The state should ensure that middle school teachers are sufficiently prepared to teach appropriate grade-level content and for the ways that college- and career-readiness standards affect instruction of all subject areas. This goal was reorganized in 2017.
Content Test Requirements: New Jersey requires middle school teachers (grades 5-8) to teach on an "elementary school with subject matter specialization" endorsement. All new middle school teachers in New Jersey are also required to pass a Praxis II single-subject content test to attain licensure.
However the state allows an exemption to candidates who have failed to meet the passing score by five percent if they have a GPA of 3.5 or higher.
Academic Requirements: All middle school candidates in New Jersey must have a bachelor's degree. Those teaching more than one content area must be certified in each additional area, which requires 15 credit hours of study in that subject.

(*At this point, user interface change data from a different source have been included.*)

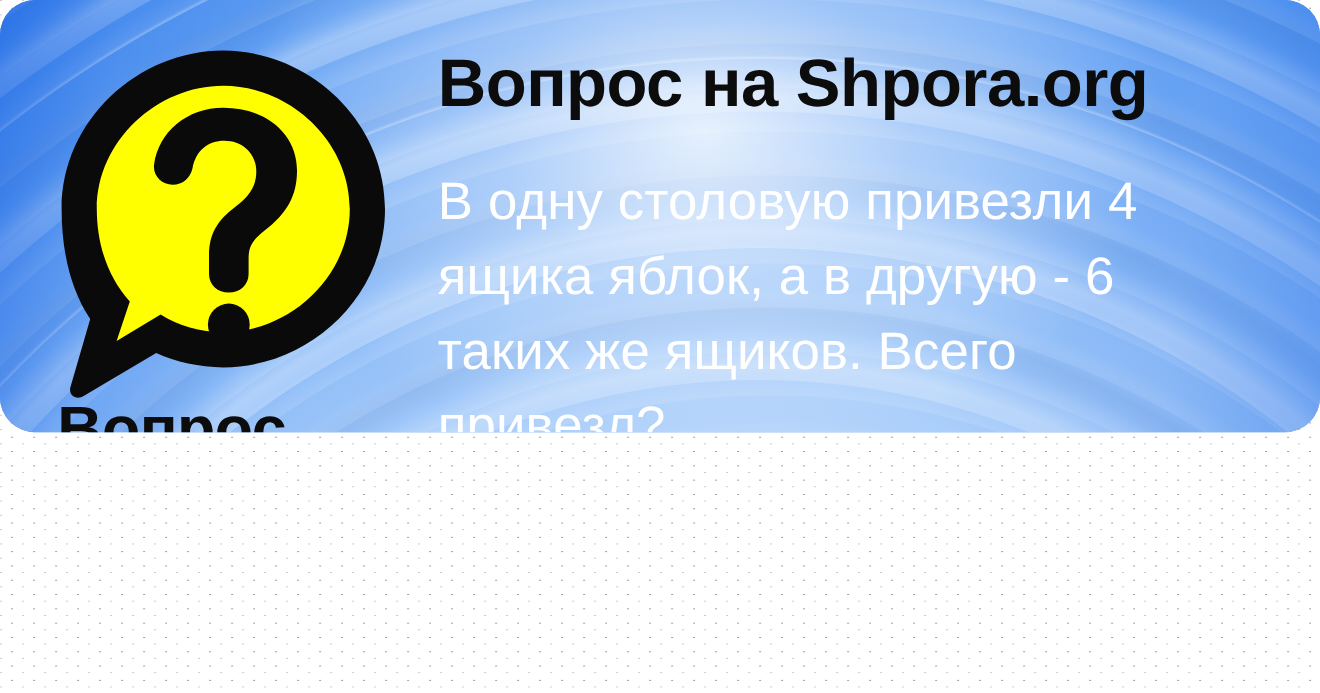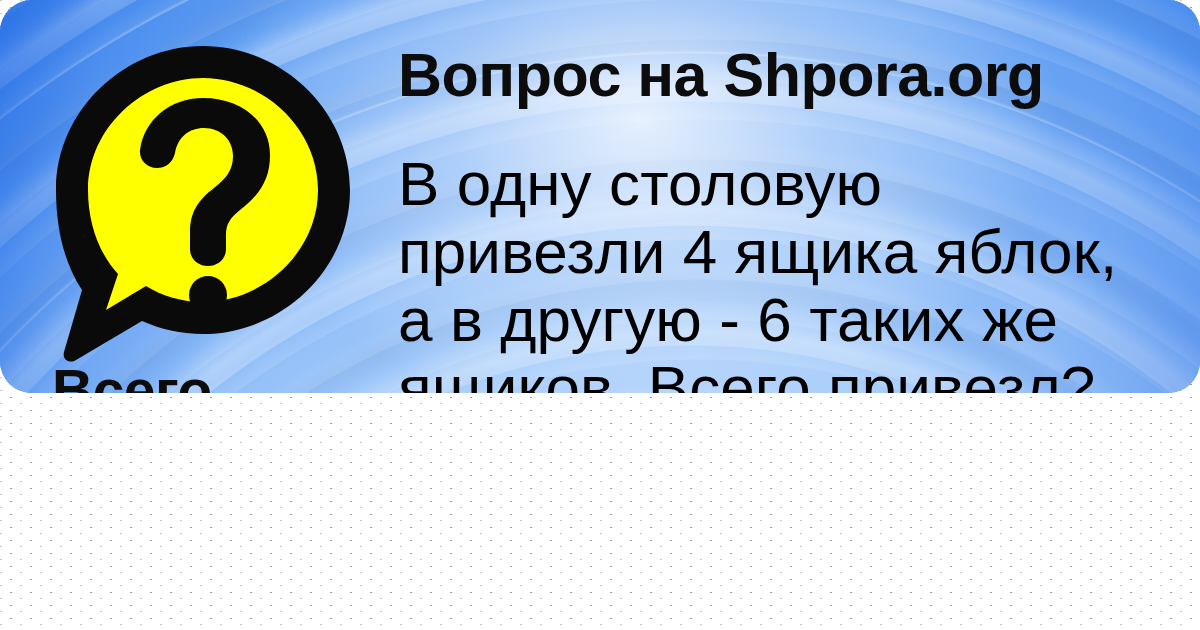--- a/index.html
+++ b/index.html
@@ -130,24 +130,24 @@
     line-height:1.02;
     color:#0c0c0c;
     letter-spacing:-0.5px;
     white-space:nowrap;
   }
 
   .question {
     position:absolute;
     left:398px; top:150px;
     width:742px;
-    font-size:62px;
+    font-size:48px;
     font-weight:normal;
     line-height:68px;
-    color:#000000;
+    color:#ffffff;
     letter-spacing:0.1px;
   }
 
   .author {
     position:absolute;
     left:52px; top:362px;
     font-size:57px;
     font-weight:bold;
     line-height:1;
     color:#0c0c0c;
@@ -209,16 +209,16 @@
                  C222 84 194 60 155 60 Z" fill="#0A0A0A"></path>
 
         <circle cx="160" cy="257" r="19" fill="#0A0A0A"></circle>
       </svg>
     </div>
 
     <div class="title">Вопрос на Shpora.org</div>
 
     <div class="question">В одну столовую привезли 4 ящика яблок, а в другую - 6 таких же ящиков. Всего привезл?</div>
 
-    <div class="author">Всего</div>
+    <div class="author">Вопрос</div>
   </div>
 
 </div>
 
 </body></html>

Praxis Test Requirement www.ets.org New Jersey Administrative Code 6A:9B-8.2; 9.2; 11.9 Certificate Endorsements and Codes http://www.nj.gov/cgi-bin/education/license/endorsement.pl?string=999&maxhits=1000&field=1
Require content testing in all core areas.
As a condition of initial licensure, New Jersey should require subject-matter testing for all middle school teacher candidates in every core academic area they intend to teach regardless of their GPA. While a GPA may be a good indication of a candidate's academic strengths across a varied curriculum, only a passing score on content tests ensures that a teacher is prepared to teach the subject matter for the license they hold.
New Jersey recognized the factual accuracy of this analysis.
3A: Middle School Content Knowledge
Middle school grades are critical years of schooling. It is in these years that far too many students fall through the cracks. However, requirements for the preparation and licensure of middle school teachers can be especially problematic. States need to distinguish the knowledge and skills needed by middle school teachers from those needed by an elementary teacher. Whether teaching a single subject in a departmentalized setting or teaching multiple subjects in a self-contained setting, middle school teachers must be able to teach significantly more advanced content than elementary teachers. In order to do so, middle school teachers must be deeply knowledgeable about every subject they will be licensed to teach, and able to pass a licensing test in every core subject to demonstrate this knowledge. The notion that someone should be identically prepared to teach first grade or eighth grade mathematics seems ridiculous, but states that license teachers on a K-8 generalist certificate essentially endorse this idea.